Brief:
Both the line with "[149,77,175,91] let ->" and the line with "[74,55,117,67] 11 tisíc" in the records below must appear in the output, along with every line between them, exactly and with nothing added.

Segment Start: Extracted entries

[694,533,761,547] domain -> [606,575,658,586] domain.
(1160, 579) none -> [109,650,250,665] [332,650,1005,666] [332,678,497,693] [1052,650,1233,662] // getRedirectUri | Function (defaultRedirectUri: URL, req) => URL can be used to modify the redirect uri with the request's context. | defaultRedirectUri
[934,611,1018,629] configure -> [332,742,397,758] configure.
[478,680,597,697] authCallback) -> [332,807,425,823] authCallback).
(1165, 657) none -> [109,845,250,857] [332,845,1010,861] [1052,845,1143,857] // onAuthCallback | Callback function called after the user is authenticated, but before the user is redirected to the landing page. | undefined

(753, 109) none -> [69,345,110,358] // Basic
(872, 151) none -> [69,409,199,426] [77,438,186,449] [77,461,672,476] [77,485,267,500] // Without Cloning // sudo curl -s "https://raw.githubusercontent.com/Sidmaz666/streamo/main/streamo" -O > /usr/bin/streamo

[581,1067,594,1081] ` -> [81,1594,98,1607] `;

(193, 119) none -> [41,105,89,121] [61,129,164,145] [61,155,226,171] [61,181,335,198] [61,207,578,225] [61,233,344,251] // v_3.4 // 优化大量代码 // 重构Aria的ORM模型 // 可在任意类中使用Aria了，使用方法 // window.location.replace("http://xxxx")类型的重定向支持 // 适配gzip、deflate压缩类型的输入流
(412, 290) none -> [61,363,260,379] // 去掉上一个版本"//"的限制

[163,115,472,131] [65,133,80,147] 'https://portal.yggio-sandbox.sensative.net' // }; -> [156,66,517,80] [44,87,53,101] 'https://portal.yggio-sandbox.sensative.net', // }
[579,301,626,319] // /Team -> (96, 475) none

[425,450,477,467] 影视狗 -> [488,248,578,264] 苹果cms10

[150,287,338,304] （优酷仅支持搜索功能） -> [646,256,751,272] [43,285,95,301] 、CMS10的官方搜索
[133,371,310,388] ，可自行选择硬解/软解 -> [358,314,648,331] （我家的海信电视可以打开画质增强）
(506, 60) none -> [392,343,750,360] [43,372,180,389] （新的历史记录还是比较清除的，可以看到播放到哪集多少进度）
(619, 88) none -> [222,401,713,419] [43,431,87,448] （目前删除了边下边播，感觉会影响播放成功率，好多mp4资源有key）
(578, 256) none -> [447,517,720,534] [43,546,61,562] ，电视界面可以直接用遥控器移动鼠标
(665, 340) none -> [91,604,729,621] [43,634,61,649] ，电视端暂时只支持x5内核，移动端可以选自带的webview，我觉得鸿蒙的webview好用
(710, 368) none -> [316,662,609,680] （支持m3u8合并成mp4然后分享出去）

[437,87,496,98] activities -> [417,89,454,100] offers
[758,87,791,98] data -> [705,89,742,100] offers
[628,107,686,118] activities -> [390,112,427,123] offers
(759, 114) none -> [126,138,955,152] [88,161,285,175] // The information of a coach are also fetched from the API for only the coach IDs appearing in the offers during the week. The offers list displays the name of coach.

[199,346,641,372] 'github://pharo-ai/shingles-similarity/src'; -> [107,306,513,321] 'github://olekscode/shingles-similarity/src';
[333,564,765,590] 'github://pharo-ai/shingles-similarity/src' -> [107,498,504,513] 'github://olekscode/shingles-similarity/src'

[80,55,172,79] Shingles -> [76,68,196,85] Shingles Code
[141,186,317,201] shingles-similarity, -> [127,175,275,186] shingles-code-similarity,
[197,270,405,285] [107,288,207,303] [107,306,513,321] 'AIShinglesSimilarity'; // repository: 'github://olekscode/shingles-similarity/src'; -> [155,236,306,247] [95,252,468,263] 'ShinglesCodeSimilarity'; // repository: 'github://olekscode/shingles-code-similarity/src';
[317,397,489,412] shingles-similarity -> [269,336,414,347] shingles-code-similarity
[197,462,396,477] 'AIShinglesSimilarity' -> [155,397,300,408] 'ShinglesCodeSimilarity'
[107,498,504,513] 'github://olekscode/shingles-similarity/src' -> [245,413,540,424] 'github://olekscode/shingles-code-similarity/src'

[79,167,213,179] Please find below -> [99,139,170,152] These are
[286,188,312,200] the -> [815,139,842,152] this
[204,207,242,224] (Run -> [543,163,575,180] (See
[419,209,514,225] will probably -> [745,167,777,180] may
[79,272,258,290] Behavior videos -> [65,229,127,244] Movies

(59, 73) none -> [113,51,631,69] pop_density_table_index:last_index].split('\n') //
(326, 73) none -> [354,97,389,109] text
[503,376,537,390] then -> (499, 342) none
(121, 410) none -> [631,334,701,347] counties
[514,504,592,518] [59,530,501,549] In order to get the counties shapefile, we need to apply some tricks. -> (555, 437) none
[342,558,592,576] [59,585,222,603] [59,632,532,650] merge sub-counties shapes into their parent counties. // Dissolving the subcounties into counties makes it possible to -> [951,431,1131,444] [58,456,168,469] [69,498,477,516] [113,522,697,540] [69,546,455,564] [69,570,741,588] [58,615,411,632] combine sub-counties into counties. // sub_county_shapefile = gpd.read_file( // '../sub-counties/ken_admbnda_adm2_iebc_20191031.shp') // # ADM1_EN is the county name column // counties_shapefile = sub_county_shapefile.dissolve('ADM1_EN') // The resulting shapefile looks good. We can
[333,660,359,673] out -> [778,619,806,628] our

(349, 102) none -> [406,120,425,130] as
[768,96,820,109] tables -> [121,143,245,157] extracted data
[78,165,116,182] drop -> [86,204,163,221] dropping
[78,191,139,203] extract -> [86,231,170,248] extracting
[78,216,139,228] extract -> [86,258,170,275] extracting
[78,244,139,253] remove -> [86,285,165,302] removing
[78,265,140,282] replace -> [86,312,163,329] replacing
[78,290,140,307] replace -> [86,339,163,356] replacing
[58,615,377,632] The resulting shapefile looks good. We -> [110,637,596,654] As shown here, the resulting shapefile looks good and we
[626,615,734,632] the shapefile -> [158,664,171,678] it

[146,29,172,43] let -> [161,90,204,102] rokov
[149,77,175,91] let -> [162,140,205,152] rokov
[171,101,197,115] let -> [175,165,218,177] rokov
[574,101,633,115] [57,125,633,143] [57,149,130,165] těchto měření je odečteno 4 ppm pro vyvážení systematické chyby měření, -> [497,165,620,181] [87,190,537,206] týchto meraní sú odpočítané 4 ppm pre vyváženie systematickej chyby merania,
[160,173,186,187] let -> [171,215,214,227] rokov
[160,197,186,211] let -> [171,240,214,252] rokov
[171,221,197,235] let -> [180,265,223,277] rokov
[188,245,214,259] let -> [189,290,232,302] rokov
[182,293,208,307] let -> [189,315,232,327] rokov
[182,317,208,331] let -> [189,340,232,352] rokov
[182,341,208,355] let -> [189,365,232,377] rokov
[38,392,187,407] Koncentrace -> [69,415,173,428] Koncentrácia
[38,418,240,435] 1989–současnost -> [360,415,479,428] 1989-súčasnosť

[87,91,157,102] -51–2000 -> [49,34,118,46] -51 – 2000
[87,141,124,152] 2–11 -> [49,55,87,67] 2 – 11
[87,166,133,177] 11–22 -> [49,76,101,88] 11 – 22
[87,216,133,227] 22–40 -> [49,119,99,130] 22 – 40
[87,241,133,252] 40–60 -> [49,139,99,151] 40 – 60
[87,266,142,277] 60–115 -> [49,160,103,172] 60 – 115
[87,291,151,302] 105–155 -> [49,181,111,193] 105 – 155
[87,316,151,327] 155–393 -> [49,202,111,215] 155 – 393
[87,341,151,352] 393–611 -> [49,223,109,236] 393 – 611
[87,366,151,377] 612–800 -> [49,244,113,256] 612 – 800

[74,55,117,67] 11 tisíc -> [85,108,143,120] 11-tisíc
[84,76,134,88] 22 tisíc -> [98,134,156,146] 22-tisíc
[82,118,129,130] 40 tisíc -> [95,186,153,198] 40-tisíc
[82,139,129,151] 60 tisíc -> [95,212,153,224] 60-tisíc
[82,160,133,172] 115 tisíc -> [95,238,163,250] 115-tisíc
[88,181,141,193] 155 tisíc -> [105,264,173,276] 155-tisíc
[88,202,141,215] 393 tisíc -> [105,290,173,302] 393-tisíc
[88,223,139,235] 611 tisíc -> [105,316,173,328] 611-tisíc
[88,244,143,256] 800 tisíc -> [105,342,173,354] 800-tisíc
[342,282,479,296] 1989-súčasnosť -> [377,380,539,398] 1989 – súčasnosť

Segment End: Extracted entries

Response area:
[149,77,175,91] let -> [162,140,205,152] rokov
[171,101,197,115] let -> [175,165,218,177] rokov
[574,101,633,115] [57,125,633,143] [57,149,130,165] těchto měření je odečteno 4 ppm pro vyvážení systematické chyby měření, -> [497,165,620,181] [87,190,537,206] týchto meraní sú odpočítané 4 ppm pre vyváženie systematickej chyby merania,
[160,173,186,187] let -> [171,215,214,227] rokov
[160,197,186,211] let -> [171,240,214,252] rokov
[171,221,197,235] let -> [180,265,223,277] rokov
[188,245,214,259] let -> [189,290,232,302] rokov
[182,293,208,307] let -> [189,315,232,327] rokov
[182,317,208,331] let -> [189,340,232,352] rokov
[182,341,208,355] let -> [189,365,232,377] rokov
[38,392,187,407] Koncentrace -> [69,415,173,428] Koncentrácia
[38,418,240,435] 1989–současnost -> [360,415,479,428] 1989-súčasnosť

[87,91,157,102] -51–2000 -> [49,34,118,46] -51 – 2000
[87,141,124,152] 2–11 -> [49,55,87,67] 2 – 11
[87,166,133,177] 11–22 -> [49,76,101,88] 11 – 22
[87,216,133,227] 22–40 -> [49,119,99,130] 22 – 40
[87,241,133,252] 40–60 -> [49,139,99,151] 40 – 60
[87,266,142,277] 60–115 -> [49,160,103,172] 60 – 115
[87,291,151,302] 105–155 -> [49,181,111,193] 105 – 155
[87,316,151,327] 155–393 -> [49,202,111,215] 155 – 393
[87,341,151,352] 393–611 -> [49,223,109,236] 393 – 611
[87,366,151,377] 612–800 -> [49,244,113,256] 612 – 800

[74,55,117,67] 11 tisíc -> [85,108,143,120] 11-tisíc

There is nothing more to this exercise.